Tuesday, 31 March 2015
In Final Defense of the Reich - Stephen M Rusiecki
Author: Stephen M Rusiecki
Publisher: Naval Institute Press, 2010
Photographs: 30 b/w
Rusiecki has written a fascinating and engaging book. By April of 1945 the Third Reich was on its last days and, with the passage of time, there is a pervading sense and assumption that the Allied forces (especially in the West) were merely conducting mop-up style operations against a disorganized, demoralized and broken German army. While it is correct to say that indeed the German army was rapidly losing cohesion at the strategic level, Rusiecki’s book proves that this was not the case universally at the tactical and operational levels. His book describes the final struggle between an elite Waffen-SS unit, the 6th SS Mountain Division “Nord” reduced following constant fighting from its full time strength of 725 officers and 21,100 noncommissioned officers and soldiers complete with integral artillery and transport assets to a rump of 2,000 officers and men and (primarily) the US 71st Infantry Division (the “Red Circle” men derived from their shoulder patch design) comprising 14,000 well trained but relatively unblooded US officers and men over a period 1-3 April, 1945 east of Frankfurt in the area of the Buedingen forest.
Rusiecki sets the stage for his readers by providing a comprehensive history of the 6th SS Nord and its wartime experiences leading up to its final confrontation with the 71st ID. Initially formed in March, 1941 it saw extensive action alongside the Finnish military in the Northern Theatre of Operations. Redesignated as a Mountain-Division in 1943, it specialized in cold-weather and mountain operations becoming one of the premier units of this type in the German military. With the collapse of the Northern Front in 1944 and a subsequent declaration of neutrality by the Finns in September, 6th Nord was forced to conduct, in conjunction with the rest of the German forces in Finland, a fighting retreat against their former allies to the Norwegian border (a distance of over 300 miles) over a period of two months. Once there, stress on the Western front resulted in the immediate redeployment of the division through Denmark to central Germany. Lack of transport and disruption of the transport that did exist by Allied intervention resulted in the division being fed piecemeal into the fighting in this region and a lot of their movement having to be undertaken by foot. Thus did the remnants of this heavily experienced but exhausted division find itself in March, 1945, east of Frankfurt, bypassed by fast moving Allied units, trying desperately to connect with any remaining organized German lines.

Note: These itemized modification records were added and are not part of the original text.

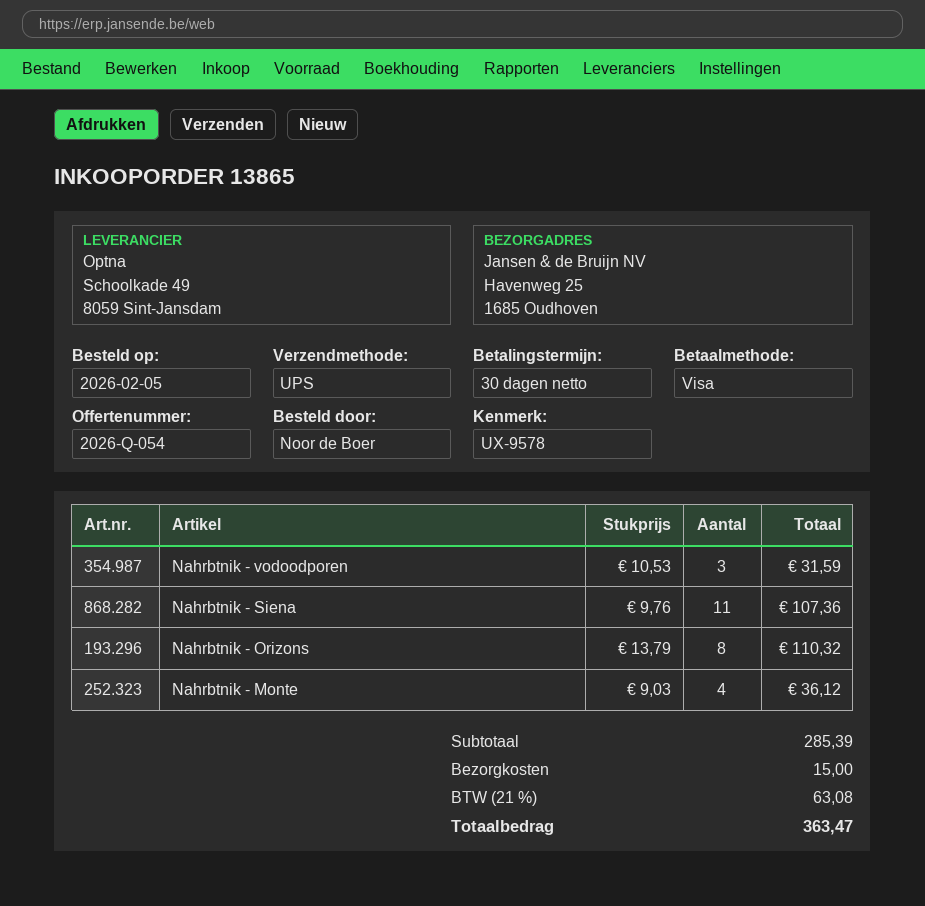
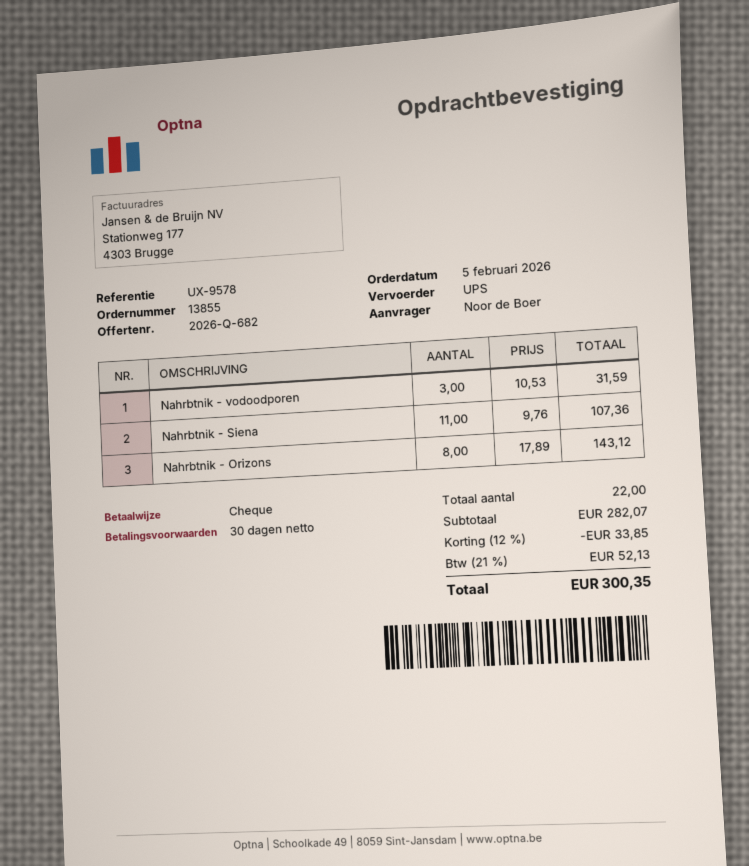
quote number: 2026-Q-054 -> 2026-Q-682
order number: 13865 -> 13855
payment method: Visa -> cheque
Nahrbtnik - Orizons: 8 x 13.79 = 110.32 -> 8 x 17.89 = 143.12
Nahrbtnik - Monte: 4 x 9.03 = 36.12 -> none
subtotal: 285.39 -> 282.07
discount: none -> 12% = 33.85
shipping: 15.00 -> none
tax: 21% = 63.08 -> 21% = 52.13
total: 363.47 -> 300.35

He then looks at the 71st ID; raised initially in 1943 as a 9,000 man ‘Light Division’ designed to be employable in both the European or Pacific theatre of operations. Unfortunately, evaluations and efforts to adjust the focus of the unit to meet the unique requirements of each of the theatres proved too daunting and the Light Division concept was deemed to be a failure. This resulted, in 1944 in the redesignation of the unit as a standard 14,000 man Infantry Division. As the war progressed and pressure for additional forces grew, 71st ID received orders for deployment to the European theatre and, in February, 1945, it arrived onto French soil and a period of acclimatization. By mid-March, confident but unbloodied, it took its place in the line facing the remnants of the once mighty German Wehrmacht.
Rusiecki then seamlessly flows from a macro to a micro rendition of events. Tracing the movements of the respective units to their eventual confluence, he gradually narrows the focus of his narrative to the period of 1-3 April, 1945 as the battle that is the central pillar of his book unfolds. Transitioning between operational, tactical and individual experiences, he skillfully paints a picture of the desperation and dedication of the Germans of the 6th SS to their failing cause and the resolve of the Americans to crush this last bastion of resistance. Of particular interest to the reader is the impact and degree of confusion resulting from the fog of war that remains the common theme of both sides throughout this engagement. This book highlights exceptionally well the effects that weather, communication breakdown, poor (and conflicting) intelligence and preconceived assumptions have on decision making in the execution of a battle. Even with the benefit of having provided maps and a clear narrative, it still requires a high degree of concentration on the part of the reader to follow the machinations of the operation. The author closes his narrative with a follow-on regarding some of the major participants from each side; where they ended up and how they adapted to a peacetime environment.
Rusiecki has provided military history with a commendable addition. His bibliography is extensive and draws upon not only written accounts but also copious numbers of interviews with survivors from both sides. His narrative pulls no punches regarding the darker and lighter sides of the conflict and he presents his findings in a very balanced and fair manner. Certainly, after years of war, neither side was completely free of controversy yet neither did they, as combatants and representatives of their countries, deviate extensively from the acceptable rules of war. Each side fought hard and conducted themselves honourably. Given the complexities of the operation regarding numbers of units and movements, it would have been nice to have had larger and more detailed maps. The author does have numerous maps throughout the book corresponding to the stage of the conflict and I would stress that my observation is one of personal preference and is not a significant criticism of the book itself.
Mr Rusiecki’s work is an excellent addition to anyone’s library and an addition of note to professional military literature writ large. Highly recommended.